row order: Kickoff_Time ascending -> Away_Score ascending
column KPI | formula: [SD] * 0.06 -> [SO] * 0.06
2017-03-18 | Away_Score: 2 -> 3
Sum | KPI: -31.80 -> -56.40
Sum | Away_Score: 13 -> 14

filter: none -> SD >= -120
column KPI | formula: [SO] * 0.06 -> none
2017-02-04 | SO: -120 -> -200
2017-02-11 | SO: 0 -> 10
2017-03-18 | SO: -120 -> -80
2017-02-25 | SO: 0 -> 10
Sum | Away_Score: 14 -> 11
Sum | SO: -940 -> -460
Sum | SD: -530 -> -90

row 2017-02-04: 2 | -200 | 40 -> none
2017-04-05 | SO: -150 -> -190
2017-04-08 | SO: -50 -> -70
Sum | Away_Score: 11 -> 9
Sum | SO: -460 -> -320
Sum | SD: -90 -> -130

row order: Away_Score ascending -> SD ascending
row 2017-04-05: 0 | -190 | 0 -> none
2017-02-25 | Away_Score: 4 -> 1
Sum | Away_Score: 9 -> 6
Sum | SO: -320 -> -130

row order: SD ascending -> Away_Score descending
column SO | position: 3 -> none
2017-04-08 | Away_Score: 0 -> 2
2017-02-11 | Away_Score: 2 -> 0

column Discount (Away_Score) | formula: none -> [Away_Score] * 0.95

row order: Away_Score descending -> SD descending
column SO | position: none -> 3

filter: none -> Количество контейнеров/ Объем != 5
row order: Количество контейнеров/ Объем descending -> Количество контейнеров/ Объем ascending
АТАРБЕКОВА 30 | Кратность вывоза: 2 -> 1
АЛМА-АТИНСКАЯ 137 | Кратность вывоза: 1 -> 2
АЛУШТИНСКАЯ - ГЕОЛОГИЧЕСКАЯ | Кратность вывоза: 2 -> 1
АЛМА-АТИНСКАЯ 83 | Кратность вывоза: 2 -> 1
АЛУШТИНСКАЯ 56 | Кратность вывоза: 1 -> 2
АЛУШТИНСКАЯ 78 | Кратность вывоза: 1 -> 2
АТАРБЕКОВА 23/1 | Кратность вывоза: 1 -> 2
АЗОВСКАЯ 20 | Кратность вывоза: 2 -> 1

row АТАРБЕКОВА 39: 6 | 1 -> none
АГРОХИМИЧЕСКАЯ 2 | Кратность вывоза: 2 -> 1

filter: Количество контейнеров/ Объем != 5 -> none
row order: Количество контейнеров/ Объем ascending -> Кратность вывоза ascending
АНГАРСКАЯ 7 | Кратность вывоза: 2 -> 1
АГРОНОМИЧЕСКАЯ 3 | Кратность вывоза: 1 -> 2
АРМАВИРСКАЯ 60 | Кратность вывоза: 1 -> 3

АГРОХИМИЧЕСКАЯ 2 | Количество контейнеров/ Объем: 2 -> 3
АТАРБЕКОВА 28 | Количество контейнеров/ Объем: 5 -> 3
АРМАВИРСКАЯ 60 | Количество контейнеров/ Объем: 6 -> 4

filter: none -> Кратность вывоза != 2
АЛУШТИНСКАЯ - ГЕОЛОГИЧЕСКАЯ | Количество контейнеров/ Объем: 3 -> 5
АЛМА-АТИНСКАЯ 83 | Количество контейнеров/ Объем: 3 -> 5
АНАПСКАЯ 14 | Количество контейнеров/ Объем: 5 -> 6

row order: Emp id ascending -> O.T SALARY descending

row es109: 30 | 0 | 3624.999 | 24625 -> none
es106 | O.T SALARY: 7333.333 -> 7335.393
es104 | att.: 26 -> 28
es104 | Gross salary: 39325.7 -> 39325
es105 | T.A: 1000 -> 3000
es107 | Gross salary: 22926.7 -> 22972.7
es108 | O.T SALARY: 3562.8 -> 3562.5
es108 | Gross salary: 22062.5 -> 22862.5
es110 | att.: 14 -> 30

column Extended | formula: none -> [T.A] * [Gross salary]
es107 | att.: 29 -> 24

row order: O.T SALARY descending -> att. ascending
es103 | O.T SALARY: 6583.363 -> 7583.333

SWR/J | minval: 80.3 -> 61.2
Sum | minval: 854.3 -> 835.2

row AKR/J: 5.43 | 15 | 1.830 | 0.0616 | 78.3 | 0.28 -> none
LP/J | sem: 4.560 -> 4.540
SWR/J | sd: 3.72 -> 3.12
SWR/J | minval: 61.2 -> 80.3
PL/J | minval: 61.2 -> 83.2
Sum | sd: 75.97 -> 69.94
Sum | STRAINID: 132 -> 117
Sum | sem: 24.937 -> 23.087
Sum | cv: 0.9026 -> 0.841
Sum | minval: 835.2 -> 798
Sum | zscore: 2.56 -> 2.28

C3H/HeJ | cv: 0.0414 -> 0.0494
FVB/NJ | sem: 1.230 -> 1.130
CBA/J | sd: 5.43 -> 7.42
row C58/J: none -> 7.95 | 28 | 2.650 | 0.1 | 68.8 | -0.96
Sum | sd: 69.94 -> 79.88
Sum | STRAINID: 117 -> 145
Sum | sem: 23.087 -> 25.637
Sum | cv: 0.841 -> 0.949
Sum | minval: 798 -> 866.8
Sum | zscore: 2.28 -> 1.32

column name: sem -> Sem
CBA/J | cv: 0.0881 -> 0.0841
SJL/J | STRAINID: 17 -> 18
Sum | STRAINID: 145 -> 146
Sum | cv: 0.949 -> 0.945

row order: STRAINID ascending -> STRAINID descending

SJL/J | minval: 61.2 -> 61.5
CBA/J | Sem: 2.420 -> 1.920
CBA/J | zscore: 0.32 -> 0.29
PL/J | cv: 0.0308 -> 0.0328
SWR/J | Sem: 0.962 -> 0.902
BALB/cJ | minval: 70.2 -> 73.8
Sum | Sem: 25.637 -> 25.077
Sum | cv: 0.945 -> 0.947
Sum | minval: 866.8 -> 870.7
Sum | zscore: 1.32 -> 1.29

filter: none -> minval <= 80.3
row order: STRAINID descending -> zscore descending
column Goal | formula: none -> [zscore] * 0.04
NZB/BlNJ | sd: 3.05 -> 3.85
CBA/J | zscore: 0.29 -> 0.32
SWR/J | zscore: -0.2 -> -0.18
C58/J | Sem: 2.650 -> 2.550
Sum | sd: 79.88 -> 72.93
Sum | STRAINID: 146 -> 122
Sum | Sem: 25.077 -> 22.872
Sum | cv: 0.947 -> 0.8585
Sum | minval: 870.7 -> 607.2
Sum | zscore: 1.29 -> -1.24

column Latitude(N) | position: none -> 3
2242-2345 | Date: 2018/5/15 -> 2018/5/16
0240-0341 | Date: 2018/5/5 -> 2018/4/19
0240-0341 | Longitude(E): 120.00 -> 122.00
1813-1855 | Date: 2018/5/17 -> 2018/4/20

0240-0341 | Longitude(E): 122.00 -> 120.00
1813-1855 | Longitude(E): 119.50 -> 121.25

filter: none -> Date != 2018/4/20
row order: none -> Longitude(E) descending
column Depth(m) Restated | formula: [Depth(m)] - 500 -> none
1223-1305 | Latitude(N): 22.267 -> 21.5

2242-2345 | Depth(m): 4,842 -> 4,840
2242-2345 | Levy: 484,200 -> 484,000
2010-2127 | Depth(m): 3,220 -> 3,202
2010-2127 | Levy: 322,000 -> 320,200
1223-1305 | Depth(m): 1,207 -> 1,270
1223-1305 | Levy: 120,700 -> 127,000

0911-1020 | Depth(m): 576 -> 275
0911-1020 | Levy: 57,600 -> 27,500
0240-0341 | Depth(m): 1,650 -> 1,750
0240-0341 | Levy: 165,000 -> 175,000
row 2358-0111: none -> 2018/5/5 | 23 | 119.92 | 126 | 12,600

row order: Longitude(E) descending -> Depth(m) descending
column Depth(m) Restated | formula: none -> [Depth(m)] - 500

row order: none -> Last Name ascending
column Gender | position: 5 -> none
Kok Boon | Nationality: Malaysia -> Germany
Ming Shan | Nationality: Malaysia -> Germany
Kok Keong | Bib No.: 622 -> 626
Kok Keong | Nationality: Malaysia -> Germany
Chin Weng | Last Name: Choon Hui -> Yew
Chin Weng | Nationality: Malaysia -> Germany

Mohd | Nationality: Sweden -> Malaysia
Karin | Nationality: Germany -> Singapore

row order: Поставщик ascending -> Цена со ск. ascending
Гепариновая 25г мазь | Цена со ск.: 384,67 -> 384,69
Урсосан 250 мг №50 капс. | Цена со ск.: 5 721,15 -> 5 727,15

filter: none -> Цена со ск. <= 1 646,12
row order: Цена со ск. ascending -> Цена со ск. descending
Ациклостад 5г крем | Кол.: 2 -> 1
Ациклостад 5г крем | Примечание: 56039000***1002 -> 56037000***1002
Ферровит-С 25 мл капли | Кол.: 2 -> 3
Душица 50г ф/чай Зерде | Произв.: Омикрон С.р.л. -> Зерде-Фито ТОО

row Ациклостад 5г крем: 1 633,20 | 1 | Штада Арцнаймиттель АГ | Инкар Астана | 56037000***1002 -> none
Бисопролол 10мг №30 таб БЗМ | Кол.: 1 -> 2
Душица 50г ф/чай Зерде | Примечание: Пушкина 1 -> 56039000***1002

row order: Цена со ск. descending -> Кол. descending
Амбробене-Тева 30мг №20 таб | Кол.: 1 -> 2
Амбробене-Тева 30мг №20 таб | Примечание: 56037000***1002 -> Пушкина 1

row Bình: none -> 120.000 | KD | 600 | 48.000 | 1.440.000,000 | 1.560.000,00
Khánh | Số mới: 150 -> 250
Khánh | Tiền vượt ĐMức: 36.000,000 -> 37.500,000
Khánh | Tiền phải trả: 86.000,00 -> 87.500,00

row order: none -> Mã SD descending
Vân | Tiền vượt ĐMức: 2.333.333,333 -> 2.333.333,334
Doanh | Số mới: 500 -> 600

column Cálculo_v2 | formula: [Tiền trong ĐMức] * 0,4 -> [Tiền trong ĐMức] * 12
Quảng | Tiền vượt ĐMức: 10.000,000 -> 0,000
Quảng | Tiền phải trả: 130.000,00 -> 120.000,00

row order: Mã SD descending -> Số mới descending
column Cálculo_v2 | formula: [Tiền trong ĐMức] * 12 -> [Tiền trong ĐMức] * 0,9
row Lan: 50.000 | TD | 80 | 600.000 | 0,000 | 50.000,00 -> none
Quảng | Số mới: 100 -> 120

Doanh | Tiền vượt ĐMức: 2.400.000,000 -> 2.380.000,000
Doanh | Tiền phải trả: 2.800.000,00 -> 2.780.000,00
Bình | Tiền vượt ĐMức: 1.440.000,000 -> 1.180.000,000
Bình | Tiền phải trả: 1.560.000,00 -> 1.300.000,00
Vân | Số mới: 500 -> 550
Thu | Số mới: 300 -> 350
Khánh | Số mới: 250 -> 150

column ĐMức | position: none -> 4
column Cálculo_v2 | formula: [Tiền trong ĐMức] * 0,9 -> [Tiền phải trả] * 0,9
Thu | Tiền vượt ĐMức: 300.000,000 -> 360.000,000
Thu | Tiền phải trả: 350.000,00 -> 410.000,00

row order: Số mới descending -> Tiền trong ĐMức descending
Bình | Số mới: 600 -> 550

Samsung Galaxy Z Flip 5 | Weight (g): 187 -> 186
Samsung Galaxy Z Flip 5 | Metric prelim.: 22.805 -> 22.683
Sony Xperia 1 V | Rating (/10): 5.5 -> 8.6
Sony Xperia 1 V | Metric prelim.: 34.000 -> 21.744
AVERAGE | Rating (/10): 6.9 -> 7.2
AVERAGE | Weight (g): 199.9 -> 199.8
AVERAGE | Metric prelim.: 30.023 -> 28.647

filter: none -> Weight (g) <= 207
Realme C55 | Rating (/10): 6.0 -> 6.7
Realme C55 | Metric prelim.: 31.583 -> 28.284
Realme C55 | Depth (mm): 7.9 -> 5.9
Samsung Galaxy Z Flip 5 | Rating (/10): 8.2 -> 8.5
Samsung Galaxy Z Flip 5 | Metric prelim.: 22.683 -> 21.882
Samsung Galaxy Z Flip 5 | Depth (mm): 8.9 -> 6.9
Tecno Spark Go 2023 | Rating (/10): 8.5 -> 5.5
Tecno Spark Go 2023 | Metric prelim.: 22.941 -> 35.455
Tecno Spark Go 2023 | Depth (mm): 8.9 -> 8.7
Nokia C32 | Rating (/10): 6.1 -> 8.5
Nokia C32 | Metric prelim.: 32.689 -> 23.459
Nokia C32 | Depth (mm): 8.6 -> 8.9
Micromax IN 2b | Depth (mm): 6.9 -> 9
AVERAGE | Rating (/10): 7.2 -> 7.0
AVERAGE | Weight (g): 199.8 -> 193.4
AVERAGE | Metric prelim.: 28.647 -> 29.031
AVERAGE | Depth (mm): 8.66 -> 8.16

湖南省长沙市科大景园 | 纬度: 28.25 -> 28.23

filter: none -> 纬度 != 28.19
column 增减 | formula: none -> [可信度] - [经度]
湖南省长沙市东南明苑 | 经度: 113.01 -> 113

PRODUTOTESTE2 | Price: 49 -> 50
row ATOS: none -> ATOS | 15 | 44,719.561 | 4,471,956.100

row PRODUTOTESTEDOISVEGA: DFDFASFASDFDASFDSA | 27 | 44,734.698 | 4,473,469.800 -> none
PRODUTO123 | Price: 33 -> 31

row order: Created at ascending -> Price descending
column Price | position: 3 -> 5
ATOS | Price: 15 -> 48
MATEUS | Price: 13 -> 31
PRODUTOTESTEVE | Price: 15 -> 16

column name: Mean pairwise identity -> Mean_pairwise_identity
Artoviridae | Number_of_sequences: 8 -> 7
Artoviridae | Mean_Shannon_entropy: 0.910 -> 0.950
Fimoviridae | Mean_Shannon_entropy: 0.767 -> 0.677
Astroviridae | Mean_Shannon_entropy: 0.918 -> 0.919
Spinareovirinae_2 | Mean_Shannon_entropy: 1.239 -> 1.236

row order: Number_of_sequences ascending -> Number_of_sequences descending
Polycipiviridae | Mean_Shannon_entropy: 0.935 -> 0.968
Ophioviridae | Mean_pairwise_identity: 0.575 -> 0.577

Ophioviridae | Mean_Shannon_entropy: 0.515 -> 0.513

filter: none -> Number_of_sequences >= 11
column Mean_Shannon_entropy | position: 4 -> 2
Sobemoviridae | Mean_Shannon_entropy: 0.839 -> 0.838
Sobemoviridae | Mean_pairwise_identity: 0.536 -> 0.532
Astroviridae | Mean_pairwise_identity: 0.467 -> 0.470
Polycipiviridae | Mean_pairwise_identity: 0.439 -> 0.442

^^^^^^^^

Directions.
Each line above that contains the word "Spark" should be copied.

Solution to the problem.
Tecno Spark Go 2023 | Rating (/10): 8.5 -> 5.5
Tecno Spark Go 2023 | Metric prelim.: 22.941 -> 35.455
Tecno Spark Go 2023 | Depth (mm): 8.9 -> 8.7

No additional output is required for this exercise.